"""

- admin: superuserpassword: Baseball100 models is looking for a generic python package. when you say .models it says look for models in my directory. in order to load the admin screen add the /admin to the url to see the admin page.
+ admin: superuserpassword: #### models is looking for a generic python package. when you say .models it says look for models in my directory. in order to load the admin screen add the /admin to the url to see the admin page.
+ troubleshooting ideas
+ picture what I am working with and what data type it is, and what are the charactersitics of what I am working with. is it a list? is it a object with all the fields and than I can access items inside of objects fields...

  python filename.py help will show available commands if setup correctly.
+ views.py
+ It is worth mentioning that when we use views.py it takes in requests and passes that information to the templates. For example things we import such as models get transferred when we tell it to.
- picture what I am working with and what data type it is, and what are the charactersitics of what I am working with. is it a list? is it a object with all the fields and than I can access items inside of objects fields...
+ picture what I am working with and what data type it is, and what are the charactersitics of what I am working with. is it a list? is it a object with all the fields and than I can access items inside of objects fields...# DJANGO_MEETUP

"""

→ **DIRECTIONS**: Could you restate every entry above word for word?

→ **WRITTEN RESPONSE**:
- admin: superuserpassword: Baseball100 models is looking for a generic python package. when you say .models it says look for models in my directory. in order to load the admin screen add the /admin to the url to see the admin page.
+ admin: superuserpassword: #### models is looking for a generic python package. when you say .models it says look for models in my directory. in order to load the admin screen add the /admin to the url to see the admin page.
+ troubleshooting ideas
+ picture what I am working with and what data type it is, and what are the charactersitics of what I am working with. is it a list? is it a object with all the fields and than I can access items inside of objects fields...

  python filename.py help will show available commands if setup correctly.
+ views.py
+ It is worth mentioning that when we use views.py it takes in requests and passes that information to the templates. For example things we import such as models get transferred when we tell it to.
- picture what I am working with and what data type it is, and what are the charactersitics of what I am working with. is it a list? is it a object with all the fields and than I can access items inside of objects fields...
+ picture what I am working with and what data type it is, and what are the charactersitics of what I am working with. is it a list? is it a object with all the fields and than I can access items inside of objects fields...# DJANGO_MEETUP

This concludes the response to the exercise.